<<<<

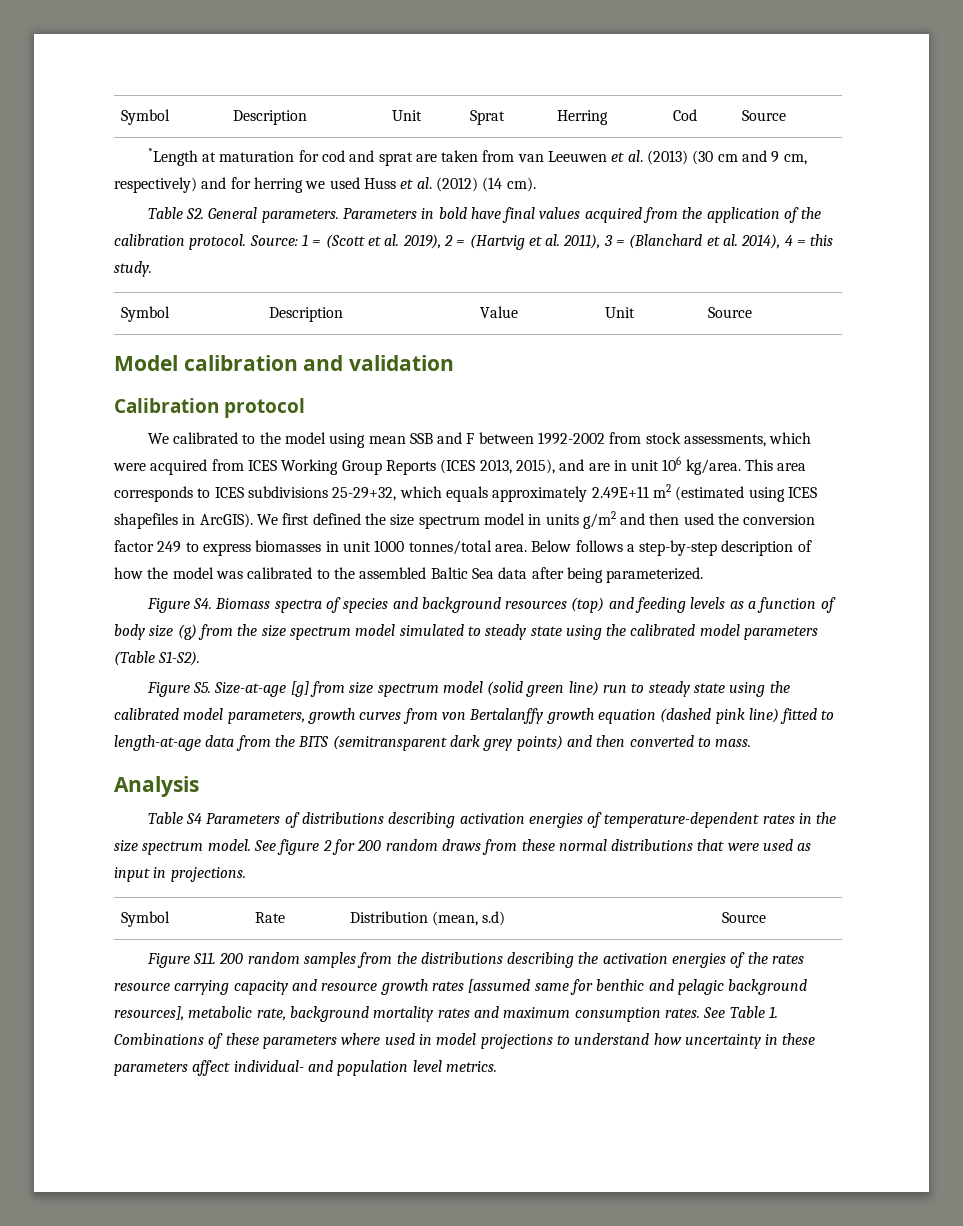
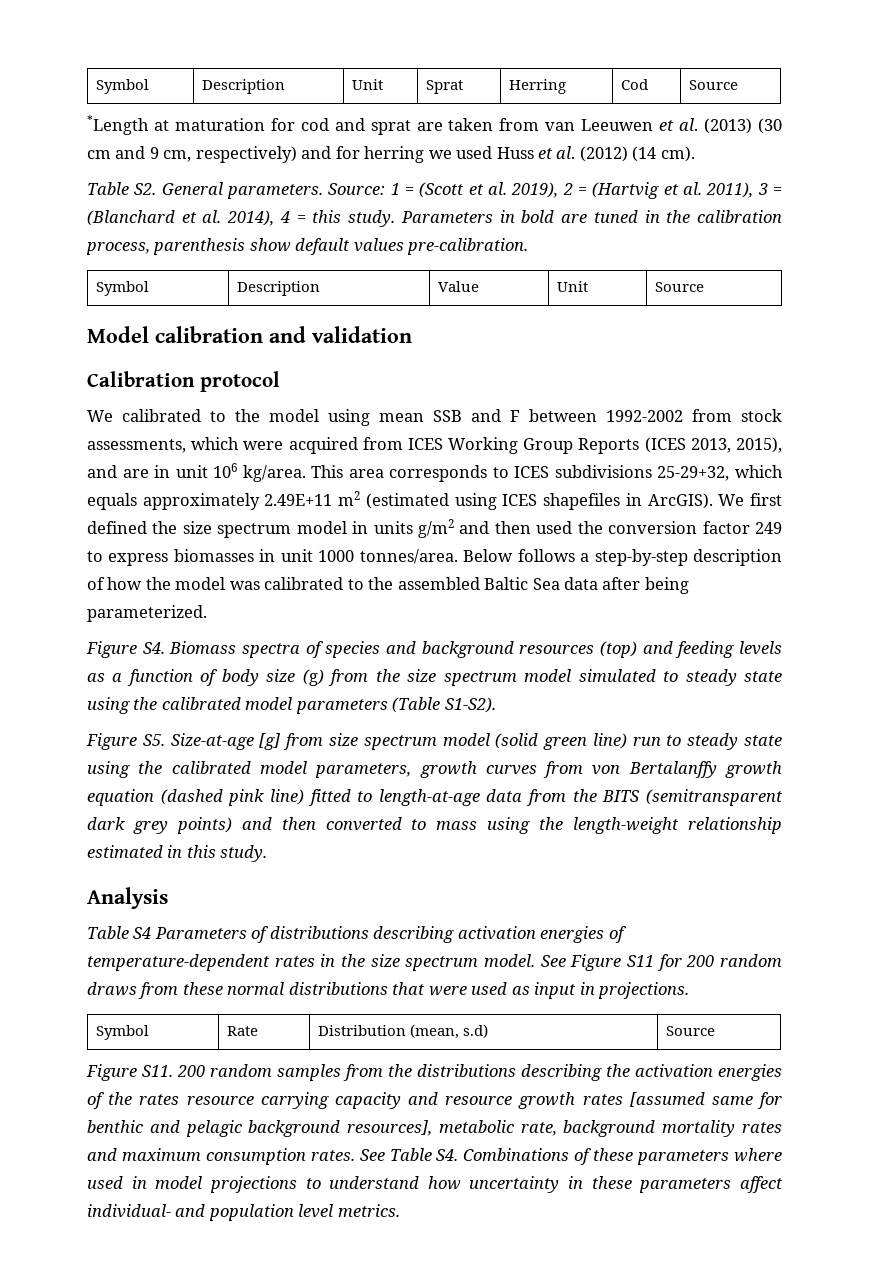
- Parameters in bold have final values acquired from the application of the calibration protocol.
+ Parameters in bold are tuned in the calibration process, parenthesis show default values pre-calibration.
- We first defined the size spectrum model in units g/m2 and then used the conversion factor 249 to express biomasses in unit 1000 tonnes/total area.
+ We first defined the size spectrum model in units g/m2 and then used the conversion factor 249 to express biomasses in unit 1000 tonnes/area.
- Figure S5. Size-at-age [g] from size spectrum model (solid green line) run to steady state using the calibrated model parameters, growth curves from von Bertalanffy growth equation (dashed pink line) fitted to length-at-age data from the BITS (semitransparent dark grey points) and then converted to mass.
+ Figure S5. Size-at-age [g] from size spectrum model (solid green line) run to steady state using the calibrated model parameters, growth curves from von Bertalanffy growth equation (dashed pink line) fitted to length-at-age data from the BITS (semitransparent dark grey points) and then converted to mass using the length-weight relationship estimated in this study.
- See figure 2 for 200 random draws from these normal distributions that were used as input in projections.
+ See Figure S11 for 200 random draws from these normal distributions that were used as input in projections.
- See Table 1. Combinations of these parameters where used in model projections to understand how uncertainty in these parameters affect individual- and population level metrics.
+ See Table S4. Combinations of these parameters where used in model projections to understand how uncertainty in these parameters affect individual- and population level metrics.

>>>>

_Exercise instructions_
Filter the data, keeping only the lines that contain "first".

_The completed task_
- We first defined the size spectrum model in units g/m2 and then used the conversion factor 249 to express biomasses in unit 1000 tonnes/total area.
+ We first defined the size spectrum model in units g/m2 and then used the conversion factor 249 to express biomasses in unit 1000 tonnes/area.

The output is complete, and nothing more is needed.